And yet there is no visible reason why it should do what it does. The japanned case hides the guiding agency, whatever it may be. Our ears cannot detect any mechanical motion. The writing seems at first sight as mysterious as that which appeared on the wall to warn King Belshazzar.

In reality it is the outcome of a vast amount of patience and mechanical ingenuity culminating in a wonderful instrument called the Telautograph. The Telautograph is so named because by its aid we can send our autographs, i.e. our own particular handwriting, electrically over an indefinite length of wire, as easily as a telegraph clerk transmits messages in the Morse alphabet. Whatever the human hand does on one telautograph at one end of the wires, that will be reproduced by a similar machine at the other end, though the latter be hundreds of miles away.

By kind permission of The Telautograph Co.
The Telautograph. The upper portion is the Receiver, the lower (with cover removed) is the Transmitter.

The instrument stands about eighteen inches high, and its base is as many inches square. It falls into two parts, the receiver and the transmitter. The receiver is vertical and forms the upright and back portion of the telautograph. At one side of it hangs an ordinary telephone attachment. The transmitter, a sloping desk placed conveniently for the hand, is the front and horizontal portion. The receiver of one station is connected with the transmitter of another station; there being ordinarily no direct communication between the two parts of the same instrument.

An attempt will be made to explain, with the help of a simple diagram, the manner in which the telautograph performs its duties.

These duties are threefold. In the first place, it must reproduce whatever is written on the transmitter. Secondly, it must reproduce only what is written, not all the movements of the hand. Thirdly, it must supply the recording pen with fresh paper to write on, and with fresh ink to write with.

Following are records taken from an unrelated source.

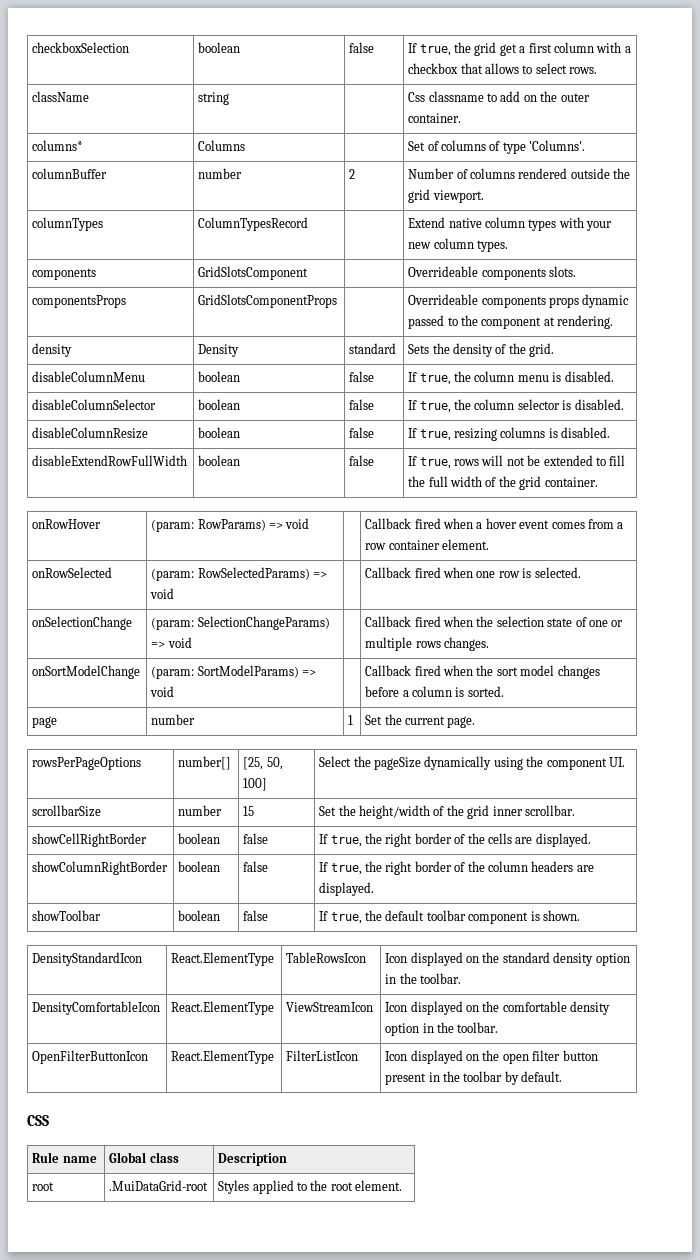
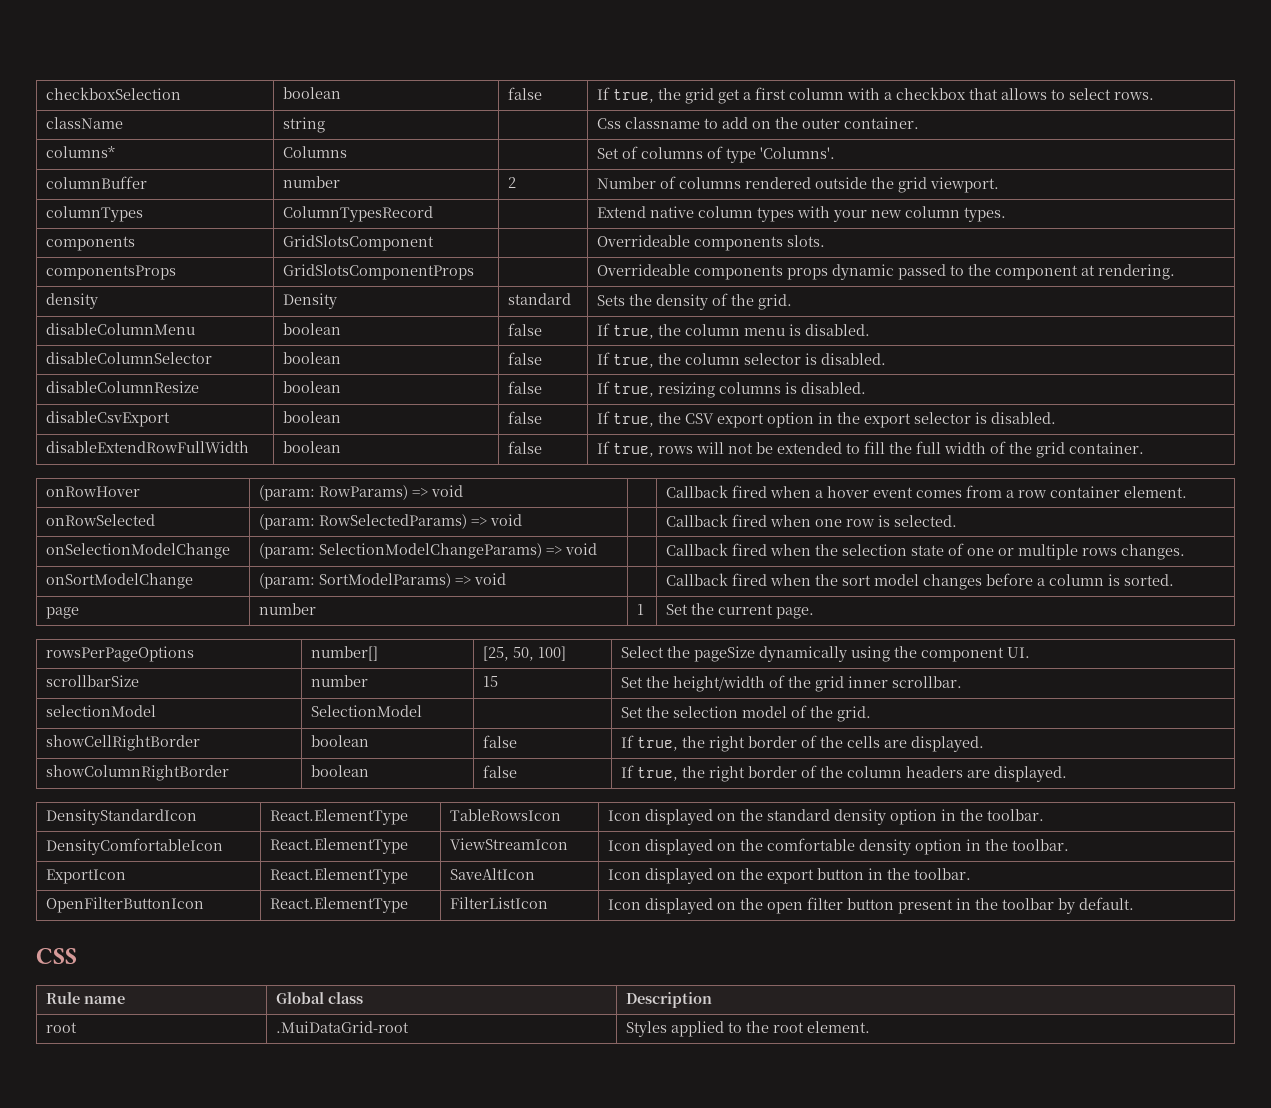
(611, 432) none -> [45,411,170,427] [282,411,341,423] [507,411,542,424] [596,411,1056,428] // disableCsvExport | boolean | false | If true, the CSV export option in the export selector is disabled.
[32,616,133,630] [151,616,330,630] onSelectionChange | (param: SelectionChangeParams) -> [45,543,230,559] [258,543,542,559] onSelectionModelChange | (param: SelectionModelChangeParams)
(575, 810) none -> [45,705,156,717] [310,705,422,717] [620,705,871,722] // selectionModel | SelectionModel | | Set the selection model of the grid.
[32,910,102,921] [178,910,221,921] [243,910,269,921] [319,910,580,924] // showToolbar | boolean | false | If true, the default toolbar component is shown. -> (1067, 774) none
(499, 1027) none -> [45,869,126,884] [269,868,408,884] [449,868,535,880] [607,868,971,884] // ExportIcon | React.ElementType | SaveAltIcon | Icon displayed on the export button in the toolbar.

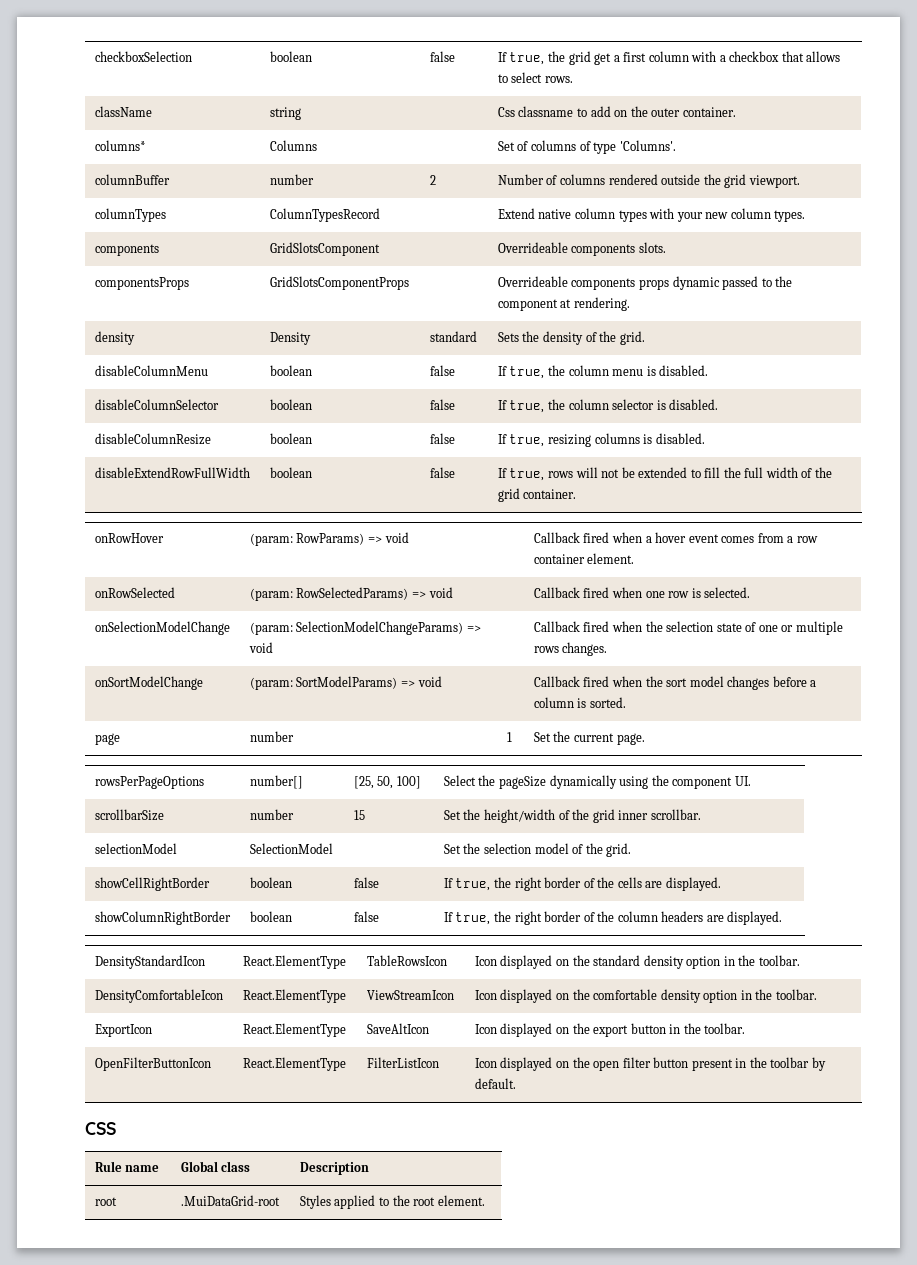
[45,411,170,427] [282,411,341,423] [507,411,542,424] [596,411,1056,428] // disableCsvExport | boolean | false | If true, the CSV export option in the export selector is disabled. -> (705, 438) none

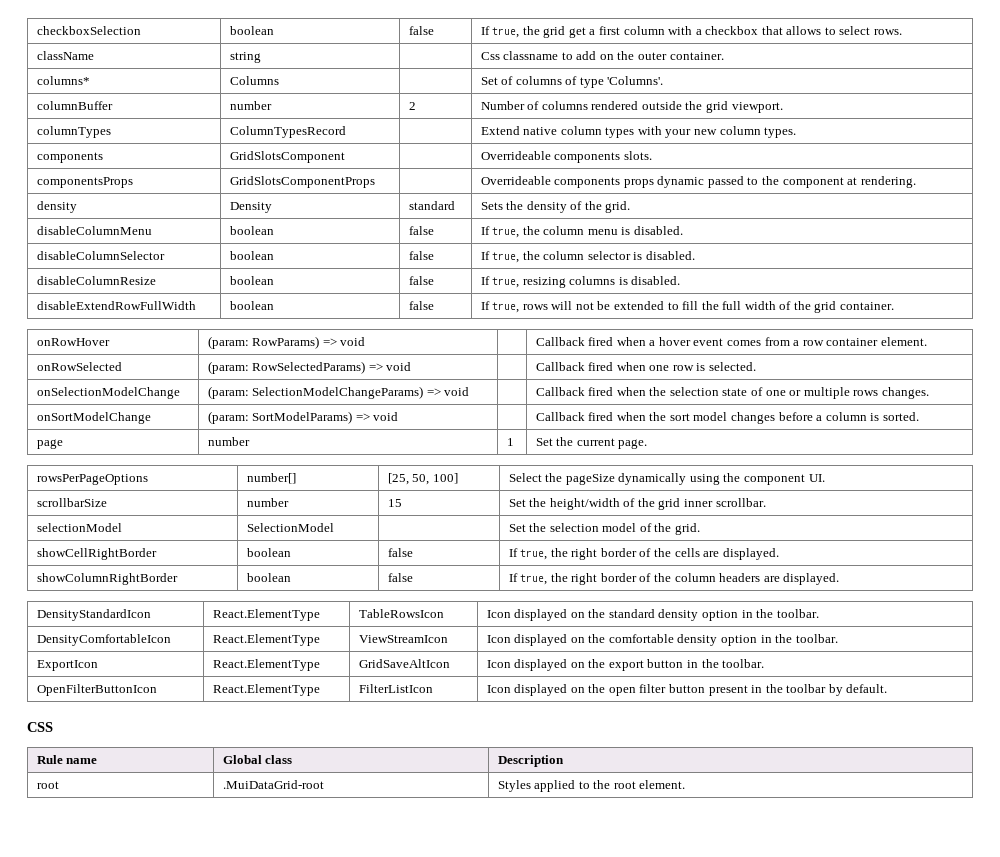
[366,1023,429,1034] SaveAltIcon -> [358,659,450,668] GridSaveAltIcon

In our diagram we must imagine that all the coverings of the telautograph have been cleared away to lay bare the most essential parts of the mechanism. For the sake of simplicity not all the coils, wires, and magnets having functions of their own are represented, and the drawing is not to scale. But what is shown will enable the reader to grasp the general principles which work the machine.

Turning first of all to the transmitter, we have P, a little platform hinged at the back end, and moving up and down very slightly in front, according as pressure is put on to or taken off it by the pencil. Across it a roll of paper is shifted by means of the lever S, which has other uses as well. To the right of P is an electric bell-push, E, and on the left K, another small button.

The pencil is at the junction of two small bars CC’, which are hinged at their other end to the levers AA’. Any motion of the pencil is transmitted by CC’ to AA’, and by them to the arms LL’, the extremities of which, two very small brushes ZZ’, sweep along the quadrants RR’. This is the first point to observe, that the position of the pencil decides on which sections of the quadrants these little brushes rest, and consequently how much current is to be sent to the distant station. The quadrants are known technically as rheostats, or current-controllers. Each quadrant is divided into 496 parts, separated from each other by insulating materials, so that current can pass from one to the other only by means of some connecting wire. In our illustration only thirteen divisions are given, for the sake of clearness. The dark lines represent the insulation. WW’ are the very fine wire loops connecting each division of the quadrant with its neighbours. If then a current from the battery B enters the rheostat at division 1 it will have to pass through all these wires before it can reach division 13. The current always enters at 1, but the point of departure from the rheostat depends entirely upon the position of the brushes Z or Z’. If Z happens to be on No. 6 the current will pass through five loops of wire, along the arm L, and so through the main wire to the receiving station; if on No. 13, through twelve loops.